» **TASK GOAL**
Your output should be each line from the material below that has the word "время".

» **PROVIDED RECORDS**
______
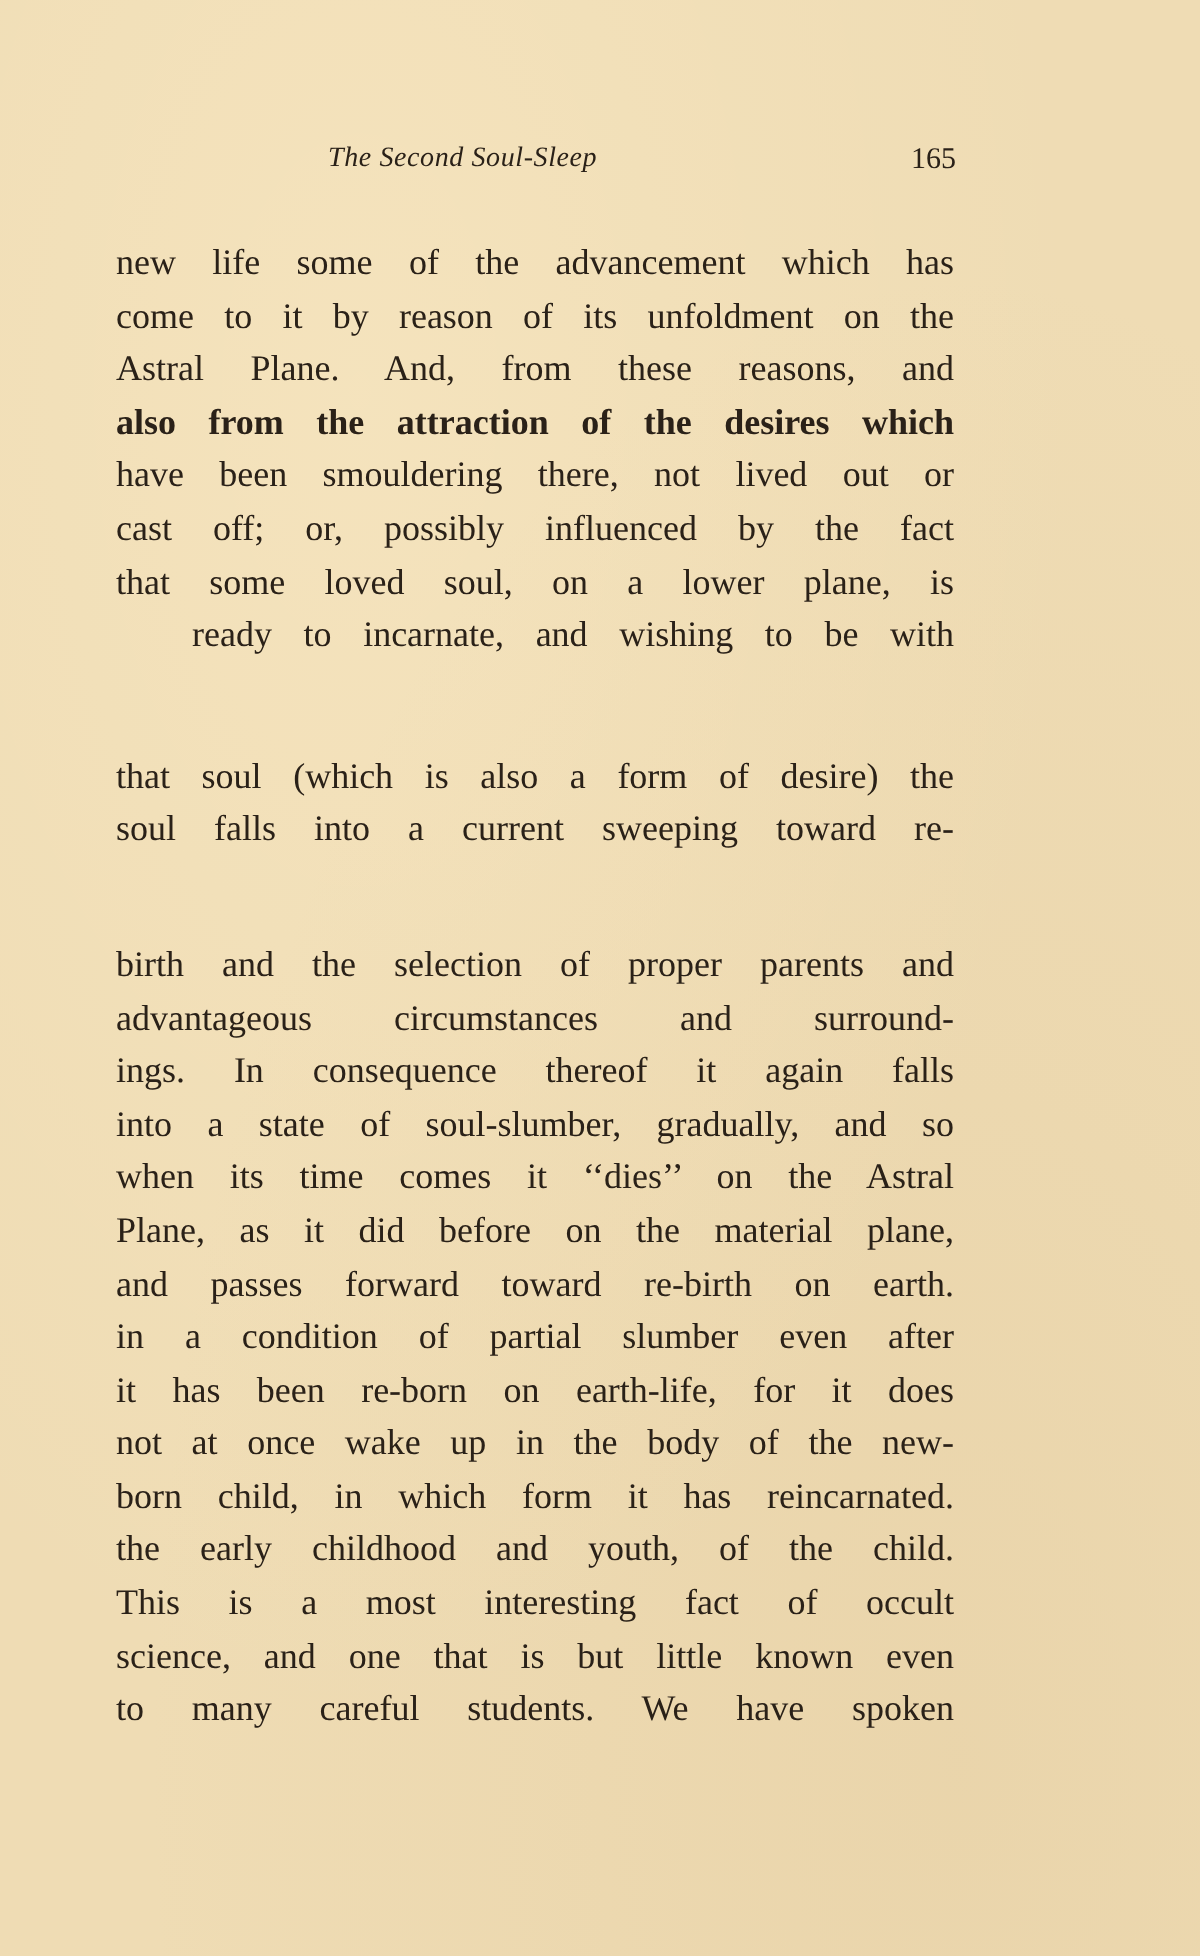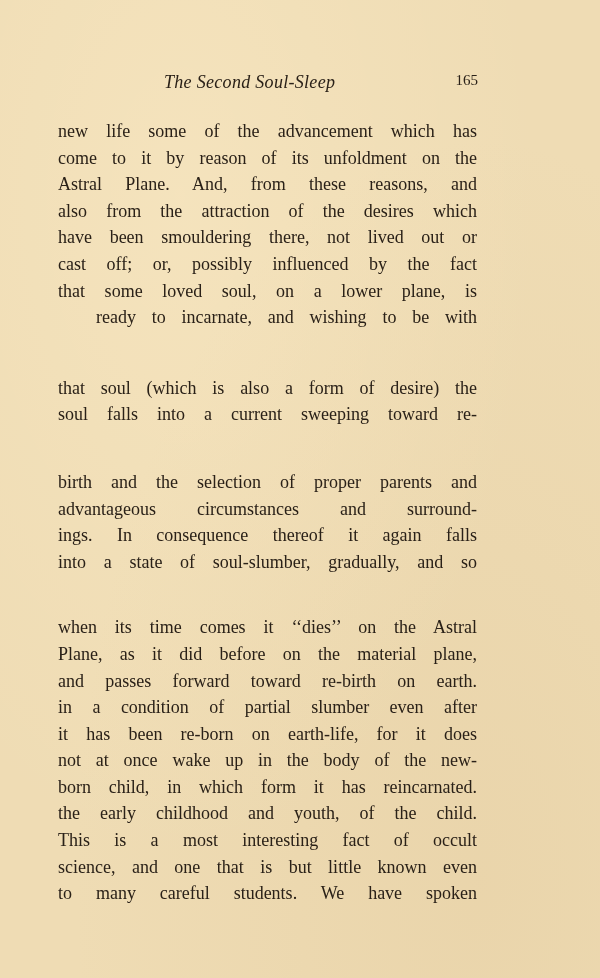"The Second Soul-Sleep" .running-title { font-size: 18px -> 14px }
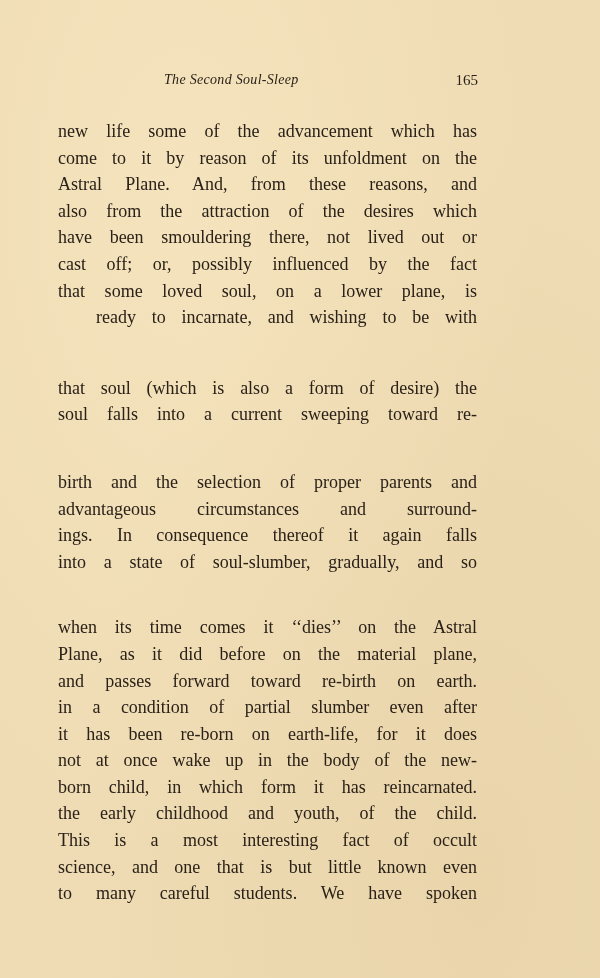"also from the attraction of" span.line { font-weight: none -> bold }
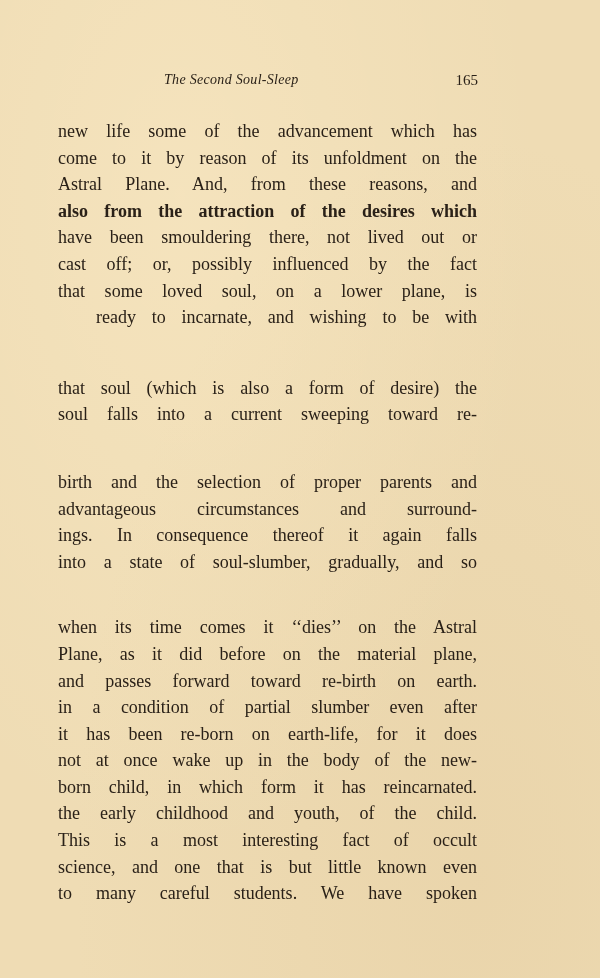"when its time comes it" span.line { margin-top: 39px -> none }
______
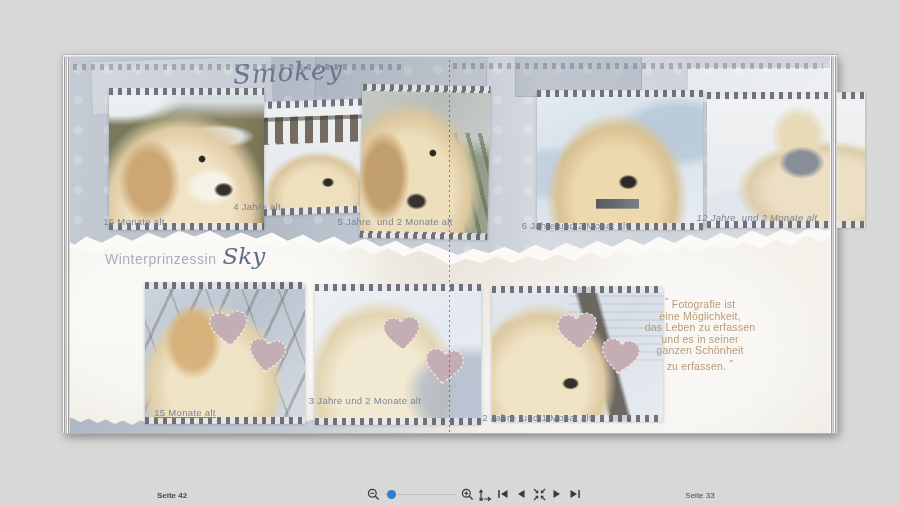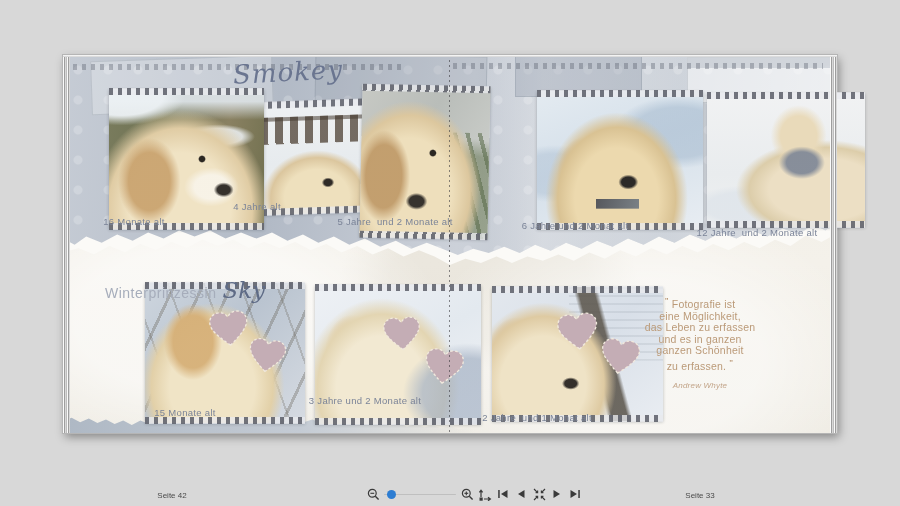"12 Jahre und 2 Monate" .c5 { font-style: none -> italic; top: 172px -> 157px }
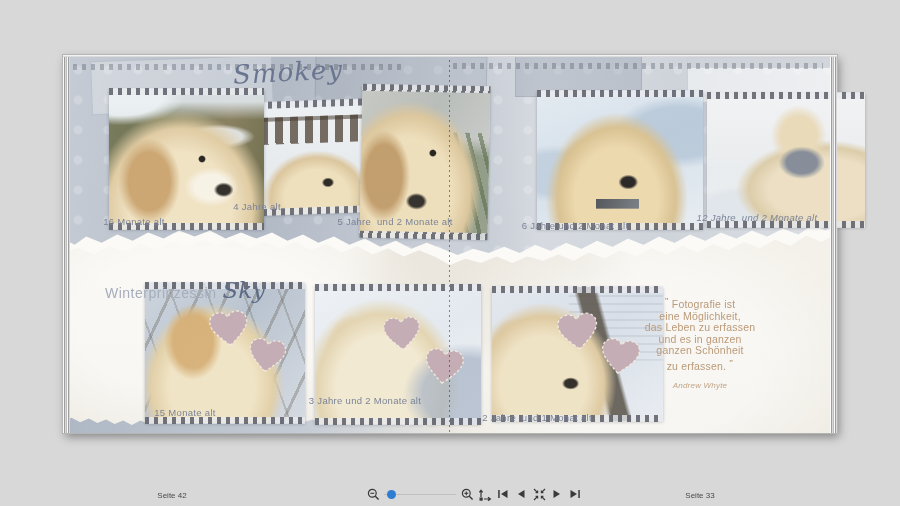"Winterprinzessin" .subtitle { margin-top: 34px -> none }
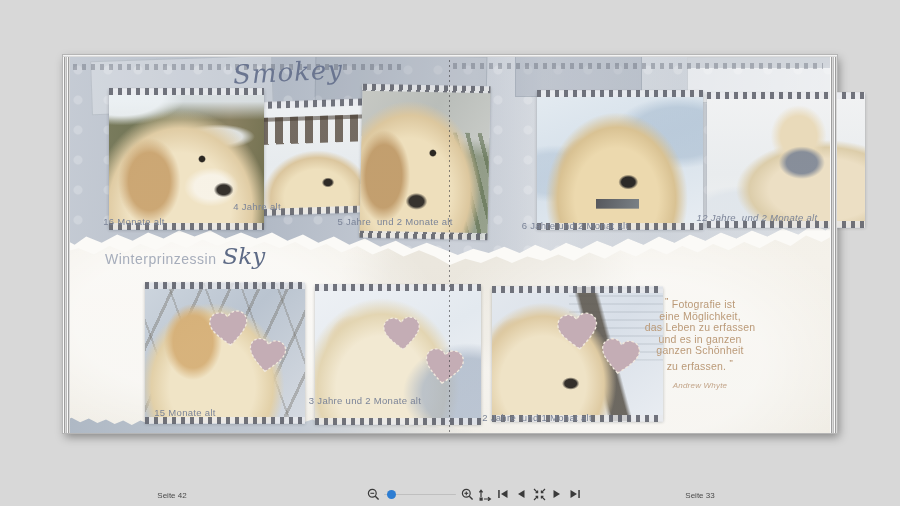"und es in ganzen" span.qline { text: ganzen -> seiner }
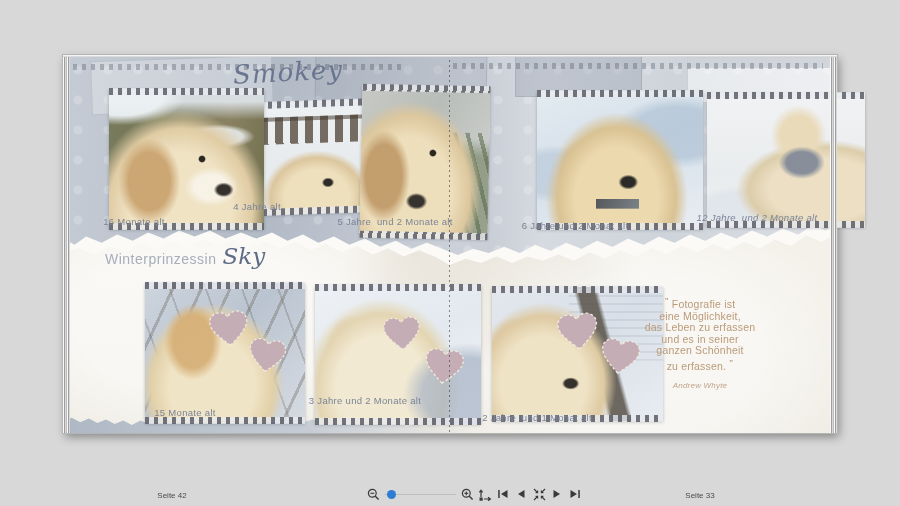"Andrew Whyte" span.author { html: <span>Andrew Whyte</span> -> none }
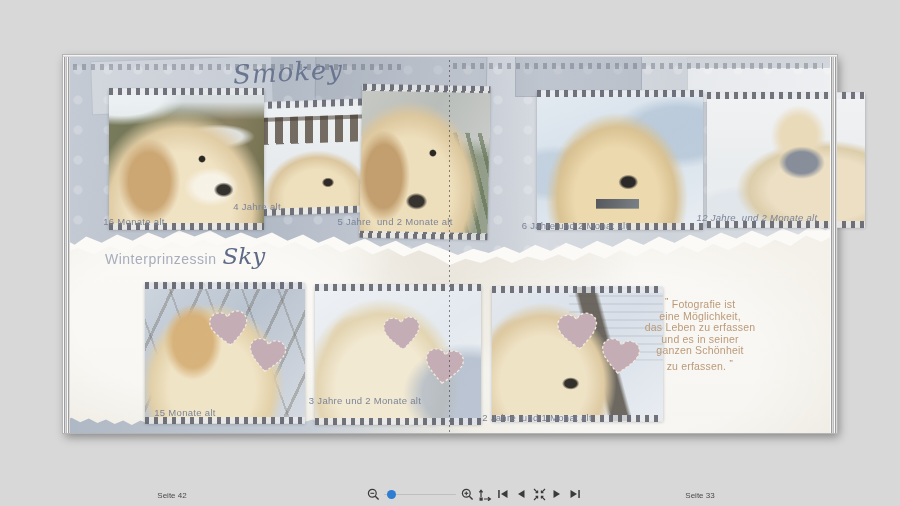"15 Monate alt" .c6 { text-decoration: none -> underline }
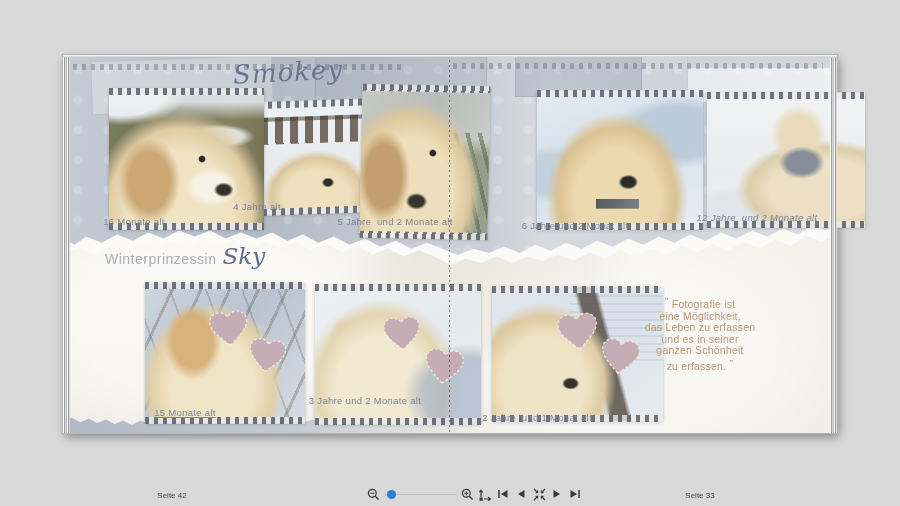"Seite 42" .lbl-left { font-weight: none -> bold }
______
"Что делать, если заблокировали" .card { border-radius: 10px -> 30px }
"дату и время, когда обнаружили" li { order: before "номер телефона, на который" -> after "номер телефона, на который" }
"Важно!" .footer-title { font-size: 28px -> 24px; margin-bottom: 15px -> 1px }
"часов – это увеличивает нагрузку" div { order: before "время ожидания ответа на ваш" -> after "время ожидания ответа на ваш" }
______
» **RESPONSE AREA**
"дату и время, когда обнаружили" li { order: before "номер телефона, на который" -> after "номер телефона, на который" }
"часов – это увеличивает нагрузку" div { order: before "время ожидания ответа на ваш" -> after "время ожидания ответа на ваш" }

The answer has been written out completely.